Bagi Oka, kunci untuk menjaga keharmonisan rumah tangganya, ia selalu menerapkan sikap jujur dan terbuka terhadap istrinya. Ia mencontohkan, saat riset film Jakarta Undercover, misalnya, ia tahu tempat-tempat private yang banyak orang tidak tahu. Jika ia melihat sesuatu di tempat itu, ia langsung merespons ke istrinya dan memberitahu apa-apa yang dilihatnya di sana.

"Justru gua enggak jujur, kalau gua melakukan apa-apa, gua enggak ngasih tahu ke dia," kata pemeran film Mencari Hilal itu. "Kalau enggak jujur, maka suatu saat akan membuahkan masalah," lanjutnya.
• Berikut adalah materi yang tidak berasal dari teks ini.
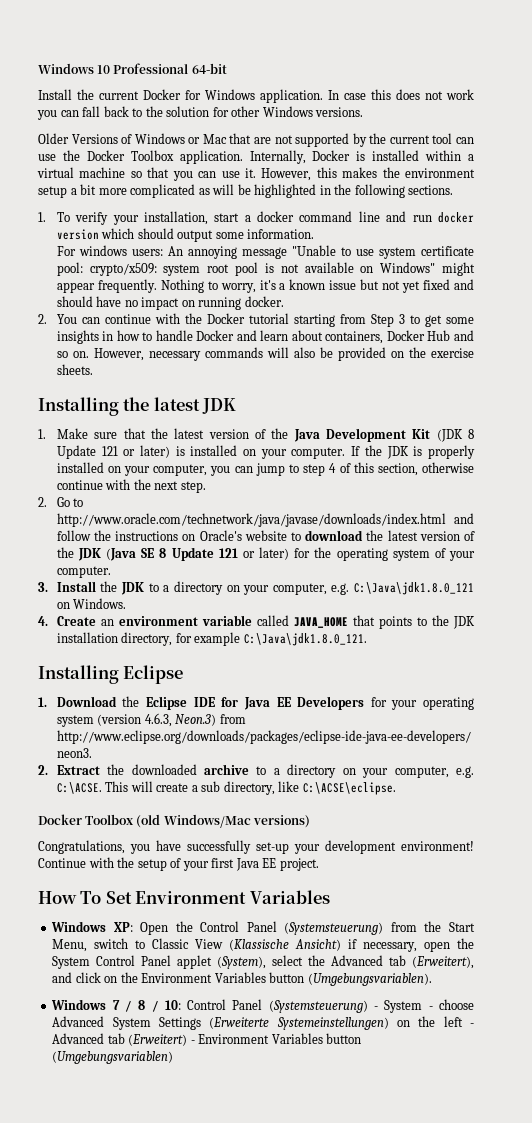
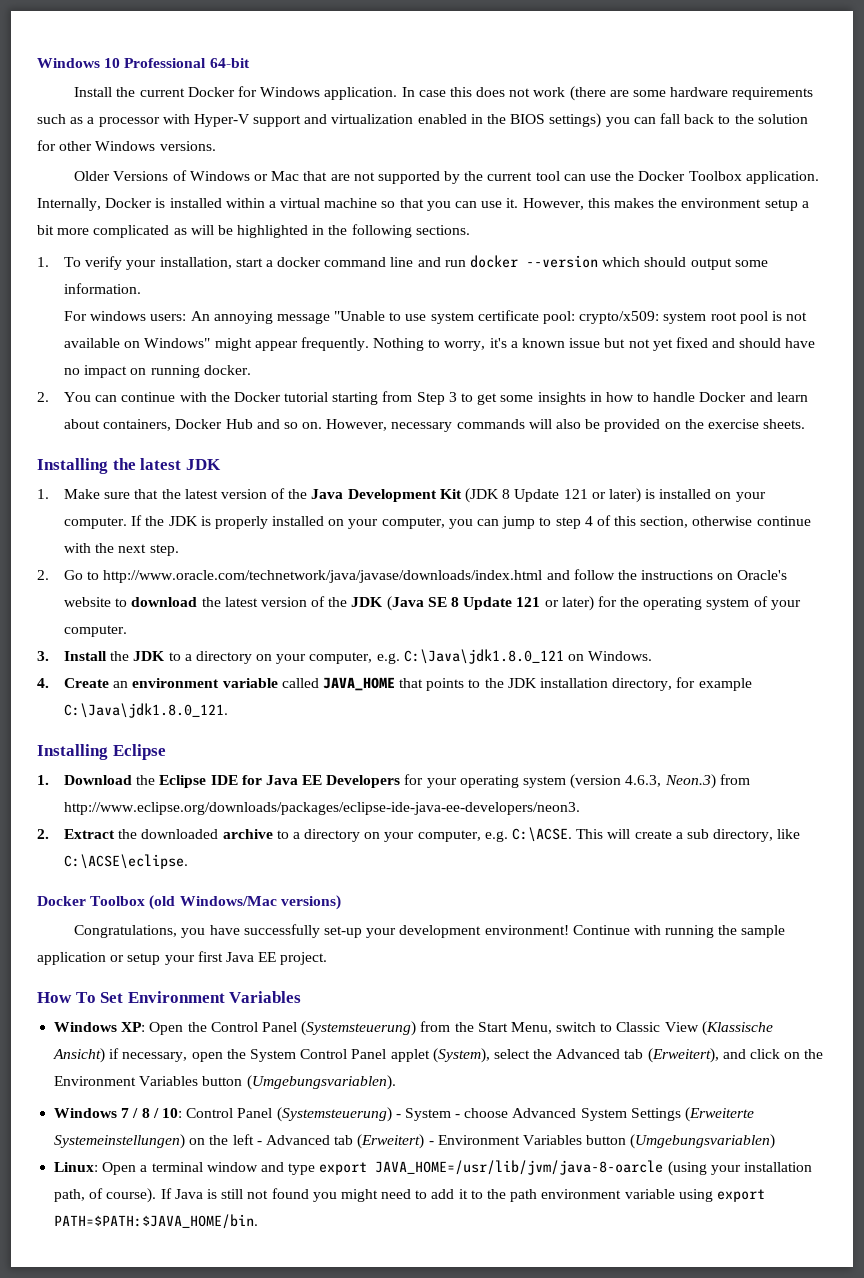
(474, 94) none -> [569,86,814,101] [37,113,602,128] (there are some hardware requirements such as a processor with Hyper-V support and virtualization enabled in the BIOS settings)
[56,229,99,240] version -> [525,255,598,268] --version
[117,857,182,871] the setup of -> [665,925,786,938] [37,952,161,965] running the sample application or setup
(174, 1057) none -> [54,1160,812,1176] [54,1188,765,1203] [54,1214,259,1229] // Linux: Open a terminal window and type export JAVA_HOME=/usr/lib/jvm/java-8-oarcle (using your installation path, of course). If Java is still not found you might need to add it to the path environment variable using export PATH=$PATH:$JAVA_HOME/bin.

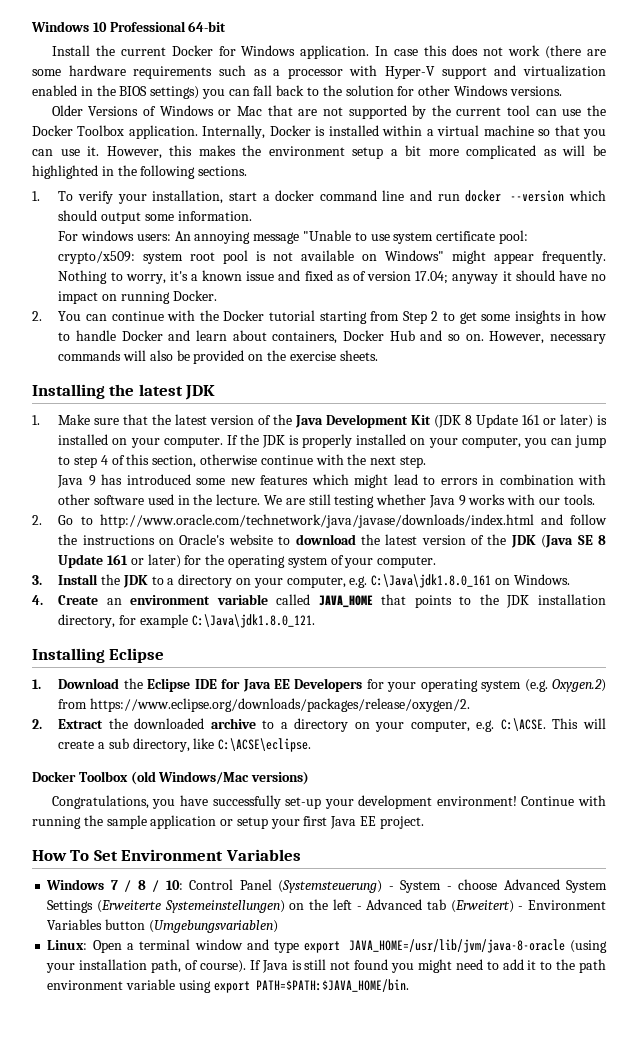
[604,337,736,351] but not yet fixed and -> [278,270,512,284] and fixed as of version 17.04; anyway it
[203,365,251,375] docker. -> [172,290,217,301] Docker.
[448,392,457,402] 3 -> [431,311,439,321] 2
[563,489,588,499] 121 -> [522,414,541,425] 161
(179, 550) none -> [57,474,606,488] [58,494,595,508] // Java 9 has introduced some new features which might lead to errors in combination with other software used in the lecture. We are still testing whether Java 9 works with our tools.
[516,597,541,607] 121 -> [107,554,129,565] 161
[403,649,564,664] C:\Java\jdk1.8.0_121 -> [371,574,492,588] C:\Java\jdk1.8.0_161
[570,774,750,789] [63,802,580,815] (version 4.6.3, Neon.3) from http://www.eclipse.org/downloads/packages/eclipse-ide-java-ee-developers/neon3. -> [524,679,606,692] [58,698,471,712] (e.g. Oxygen.2) from https://www.eclipse.org/downloads/packages/release/oxygen/2.
[54,1021,773,1036] [53,1048,824,1063] [54,1075,396,1090] // Windows XP: Open the Control Panel (Systemsteuerung) from the Start Menu, switch to Classic View (Klassische Ansicht) if necessary, open the System Control Panel applet (System), select the Advanced tab (Erweitert), and click on the Environment Variables button (Umgebungsvariablen). -> (301, 855) none
[375,1160,664,1175] JAVA_HOME=/usr/lib/jvm/java-8-oarcle -> [348,939,565,953] JAVA_HOME=/usr/lib/jvm/java-8-oracle

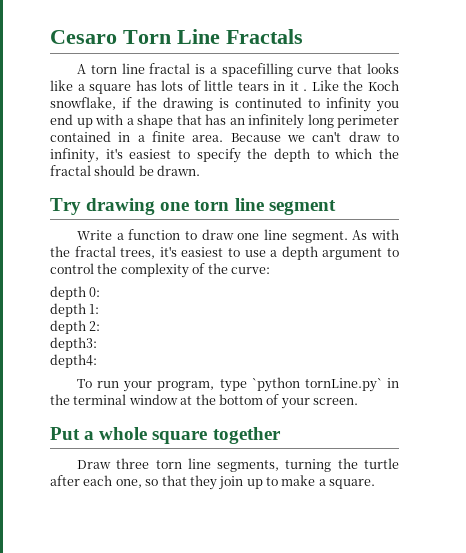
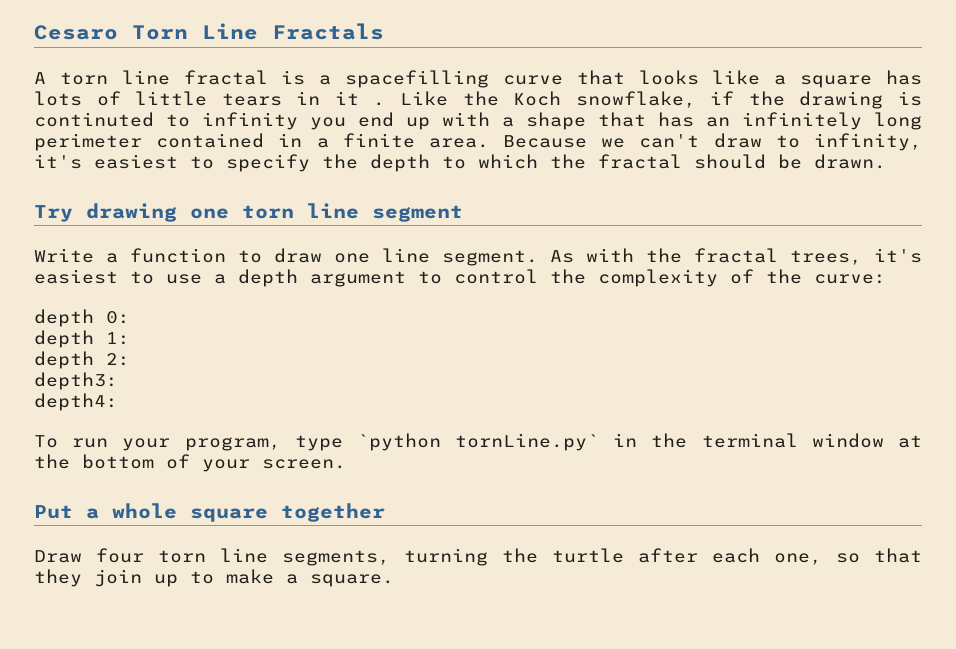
[116,458,150,469] three -> [96,548,144,563] four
Oka sosok yang sangat mencintai dan bermain dengan anak. Kebetulan di rumah mereka tidak dipegang orang lain, baik baby sitter. Ia dan istri yang mengasuh dan merawat ketiga anaknya; Akshara Isaka Raia, Narasima Ruga, dan Yuri Kamasuya. Bagi Oka, dengan merawat sendiri, ia tahu apa yang harus dilakukan.

"Saya juga membagi tanggung jawab dengan istri saya. Kapan saya harus merawat anak, bermain sama anak, kapan tugas tersebut harus saya limpahkan kepada istri saya. Anak-anak mencintai rutinitas kita semua," ujar Oka. "Bagi saya, anak merupakan mutiara yang harus dirawat dan dijaga terus-menerus," tegas Oka Antara.